***** SUPPLIED INFORMATION

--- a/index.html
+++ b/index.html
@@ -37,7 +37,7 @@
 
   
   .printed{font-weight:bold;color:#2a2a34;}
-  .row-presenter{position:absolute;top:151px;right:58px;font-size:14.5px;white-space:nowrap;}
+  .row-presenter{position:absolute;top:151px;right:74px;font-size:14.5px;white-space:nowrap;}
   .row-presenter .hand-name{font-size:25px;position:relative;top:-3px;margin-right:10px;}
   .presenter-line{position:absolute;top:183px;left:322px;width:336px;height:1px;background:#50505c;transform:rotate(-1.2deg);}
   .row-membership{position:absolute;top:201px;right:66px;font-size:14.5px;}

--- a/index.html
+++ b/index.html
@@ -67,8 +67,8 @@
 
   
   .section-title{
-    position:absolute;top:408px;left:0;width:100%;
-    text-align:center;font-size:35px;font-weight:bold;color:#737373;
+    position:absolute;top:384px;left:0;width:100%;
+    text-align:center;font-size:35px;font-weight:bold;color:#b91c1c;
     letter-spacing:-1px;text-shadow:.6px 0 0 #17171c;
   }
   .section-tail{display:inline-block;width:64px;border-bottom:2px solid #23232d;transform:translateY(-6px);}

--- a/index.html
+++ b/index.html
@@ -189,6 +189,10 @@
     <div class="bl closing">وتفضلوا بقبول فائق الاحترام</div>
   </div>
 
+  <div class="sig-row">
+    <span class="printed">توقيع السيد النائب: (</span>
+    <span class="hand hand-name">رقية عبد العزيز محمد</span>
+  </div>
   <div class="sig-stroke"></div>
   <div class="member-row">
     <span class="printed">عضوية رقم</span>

**********
***** SUPPLIED INFORMATION

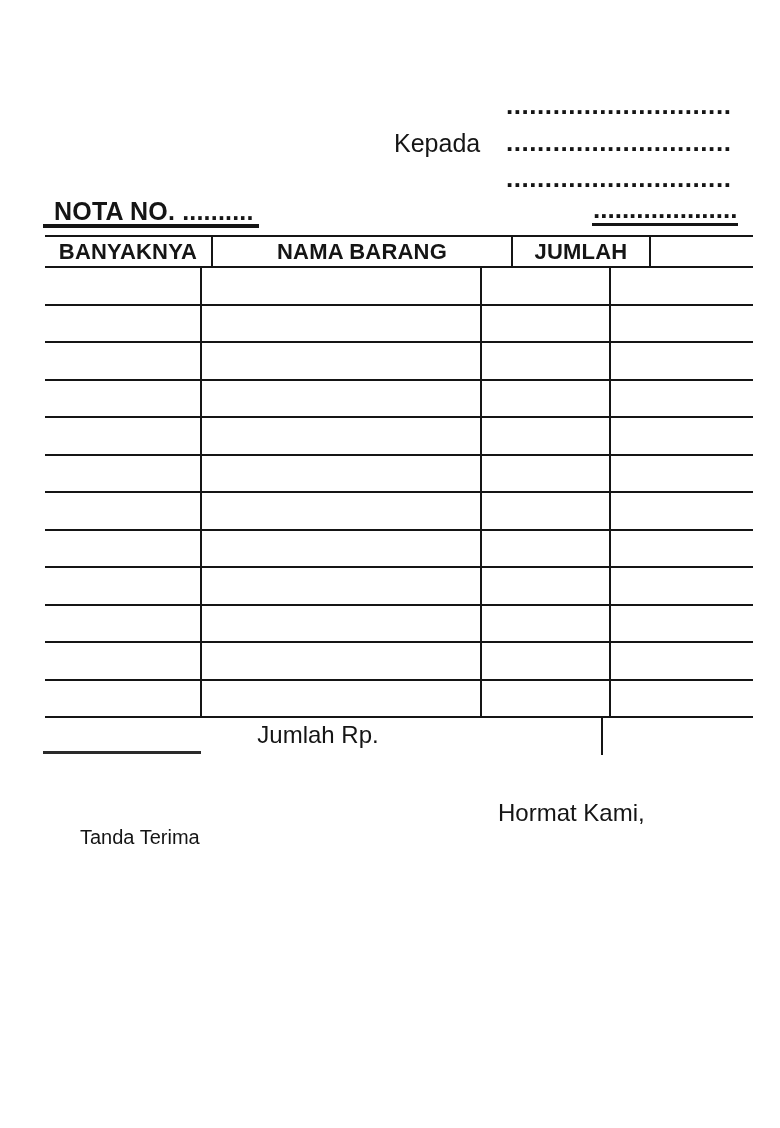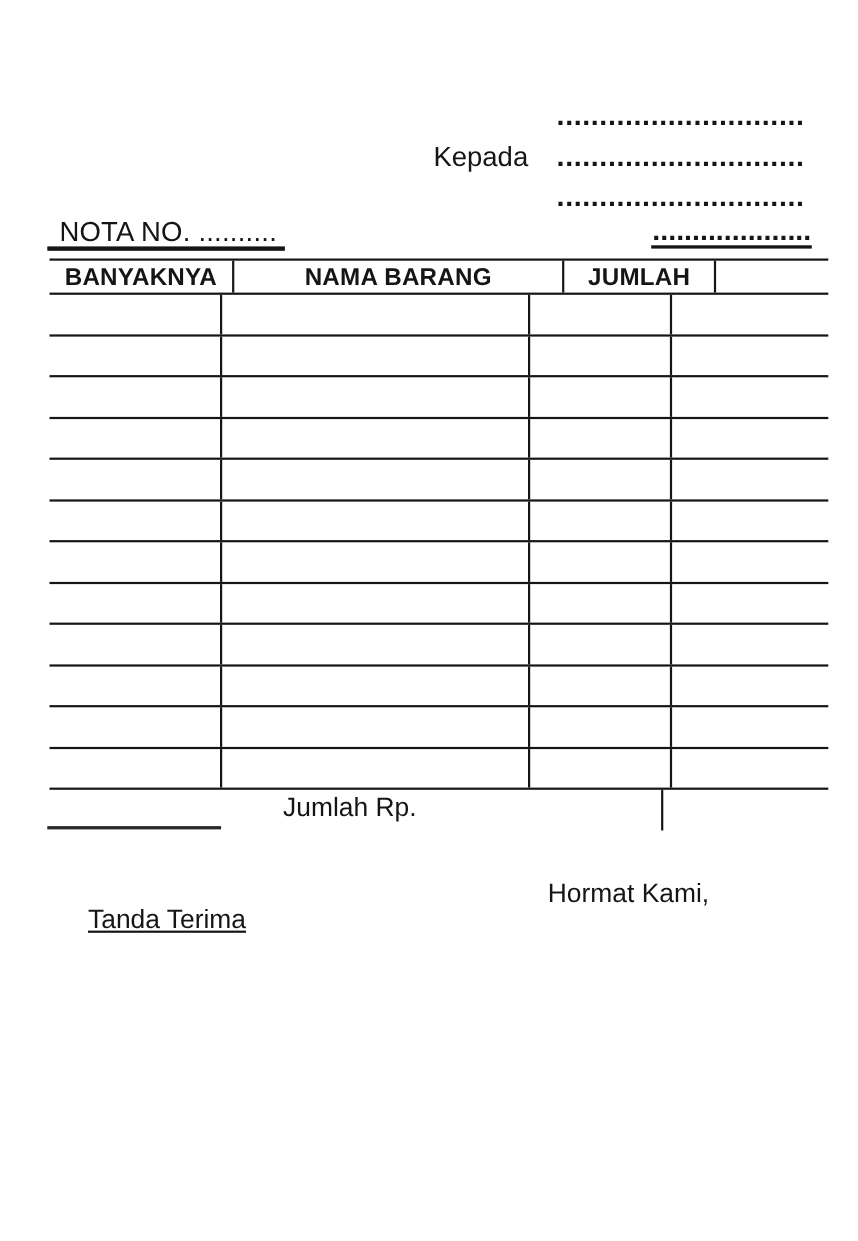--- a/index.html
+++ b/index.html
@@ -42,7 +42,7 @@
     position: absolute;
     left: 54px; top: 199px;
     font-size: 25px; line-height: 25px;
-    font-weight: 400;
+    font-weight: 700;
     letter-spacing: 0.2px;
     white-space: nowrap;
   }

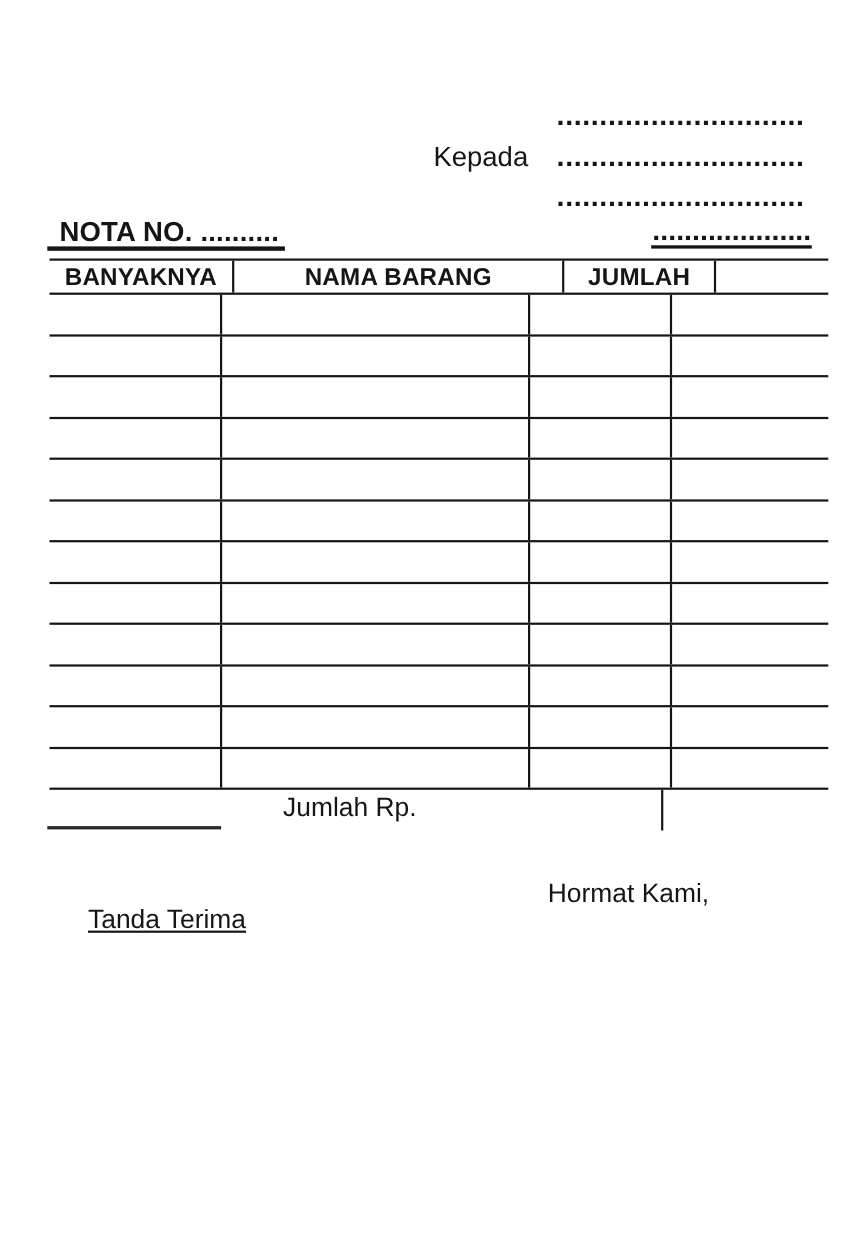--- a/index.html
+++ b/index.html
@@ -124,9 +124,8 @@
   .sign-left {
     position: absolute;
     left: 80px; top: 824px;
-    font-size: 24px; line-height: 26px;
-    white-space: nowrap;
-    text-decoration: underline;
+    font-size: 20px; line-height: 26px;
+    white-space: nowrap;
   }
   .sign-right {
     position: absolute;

**********
***** SUPPLIED INFORMATION

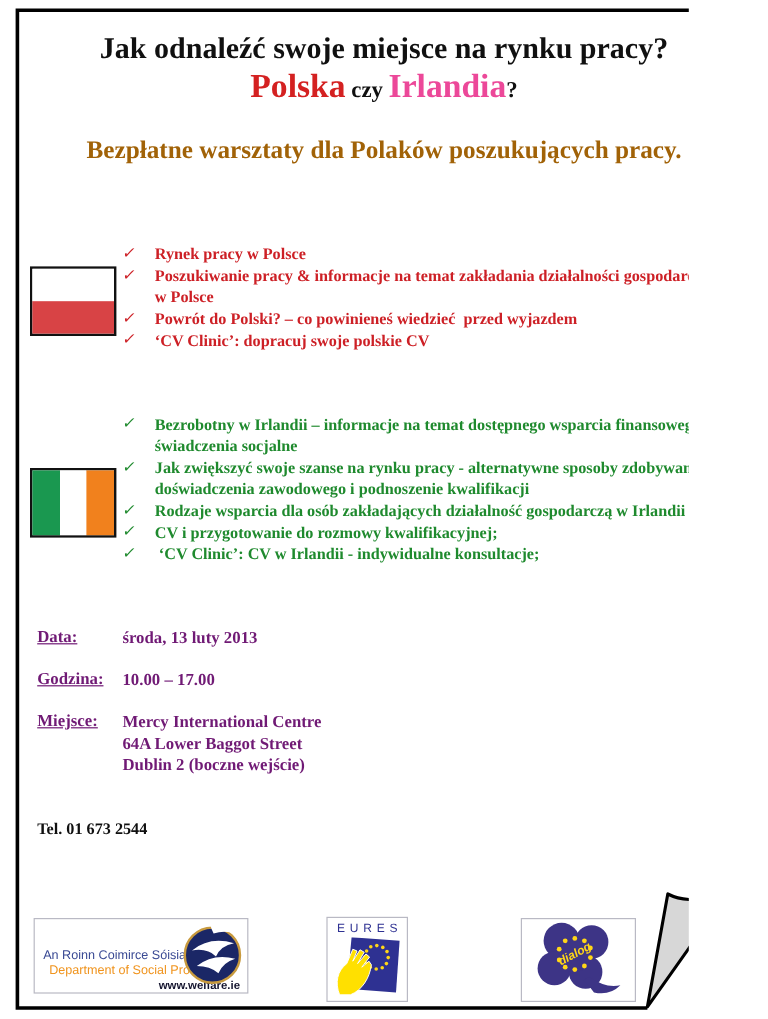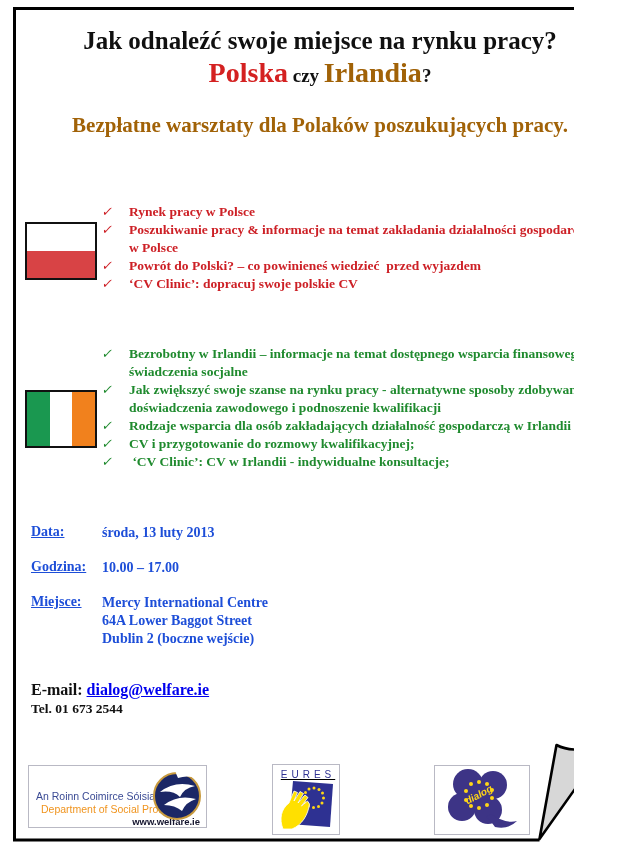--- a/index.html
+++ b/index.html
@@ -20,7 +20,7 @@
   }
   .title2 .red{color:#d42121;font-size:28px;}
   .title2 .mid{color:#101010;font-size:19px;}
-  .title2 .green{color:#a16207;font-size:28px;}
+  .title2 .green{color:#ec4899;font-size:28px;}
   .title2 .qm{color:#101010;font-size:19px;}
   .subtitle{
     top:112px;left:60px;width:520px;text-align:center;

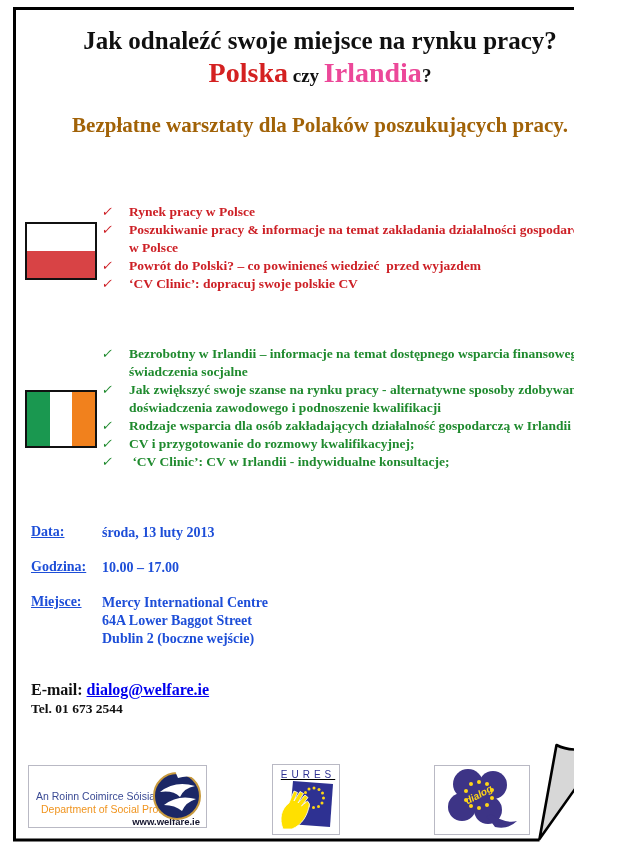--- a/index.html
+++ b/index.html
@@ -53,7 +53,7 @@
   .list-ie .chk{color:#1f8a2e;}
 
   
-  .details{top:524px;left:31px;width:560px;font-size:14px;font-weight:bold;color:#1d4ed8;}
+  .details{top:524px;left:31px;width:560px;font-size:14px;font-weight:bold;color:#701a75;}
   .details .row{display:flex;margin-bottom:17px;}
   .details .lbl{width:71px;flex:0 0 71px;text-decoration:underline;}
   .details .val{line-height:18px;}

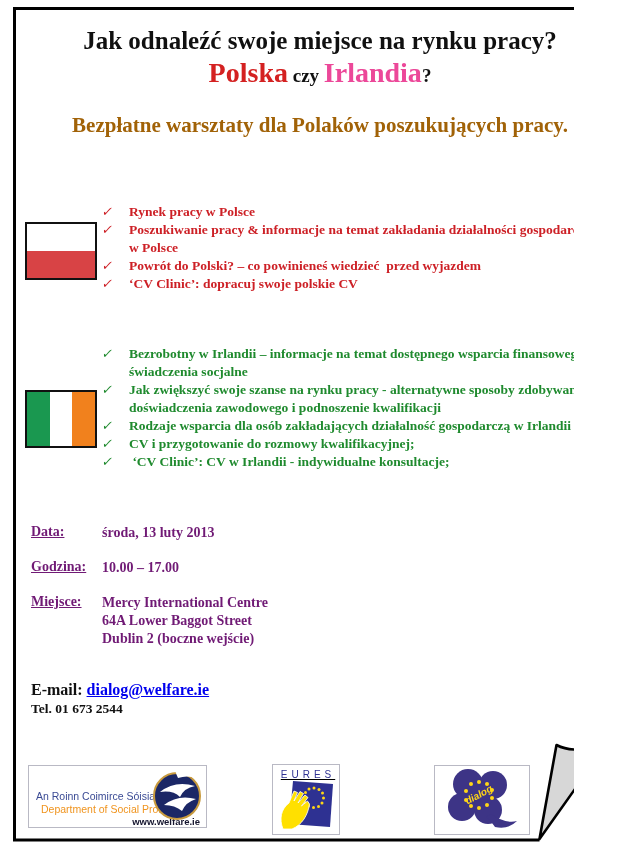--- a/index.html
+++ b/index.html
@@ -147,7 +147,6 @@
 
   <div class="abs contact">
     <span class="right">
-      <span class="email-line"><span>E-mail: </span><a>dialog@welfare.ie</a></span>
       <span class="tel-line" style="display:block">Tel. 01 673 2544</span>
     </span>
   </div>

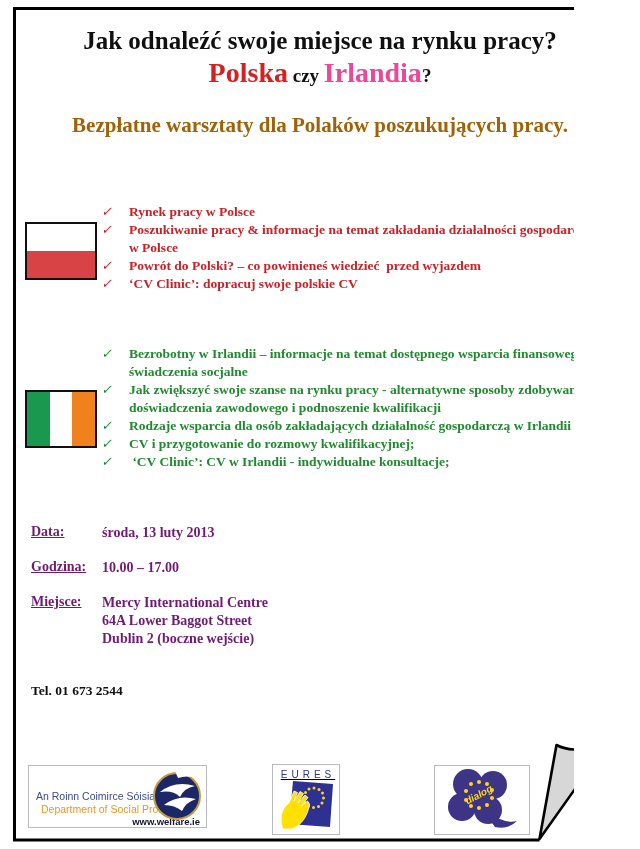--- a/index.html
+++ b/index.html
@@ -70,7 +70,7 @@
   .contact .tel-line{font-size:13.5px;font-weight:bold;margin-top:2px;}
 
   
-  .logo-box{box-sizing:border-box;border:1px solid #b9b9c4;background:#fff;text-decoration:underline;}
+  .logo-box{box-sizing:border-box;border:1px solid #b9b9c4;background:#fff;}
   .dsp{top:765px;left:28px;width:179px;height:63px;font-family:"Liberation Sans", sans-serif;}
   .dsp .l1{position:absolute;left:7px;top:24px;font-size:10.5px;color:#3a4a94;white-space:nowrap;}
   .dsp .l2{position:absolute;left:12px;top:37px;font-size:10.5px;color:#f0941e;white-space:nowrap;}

**********

#### YOUR GOAL
Copy all lines of the records in which the string "text" can be found.

#### EXERCISE RESPONSE
-    text-align:center;font-size:35px;font-weight:bold;color:#737373;
+    text-align:center;font-size:35px;font-weight:bold;color:#b91c1c;
     letter-spacing:-1px;text-shadow:.6px 0 0 #17171c;
-    text-decoration: underline;
     top:112px;left:60px;width:520px;text-align:center;
   .details .lbl{width:71px;flex:0 0 71px;text-decoration:underline;}
-  .logo-box{box-sizing:border-box;border:1px solid #b9b9c4;background:#fff;text-decoration:underline;}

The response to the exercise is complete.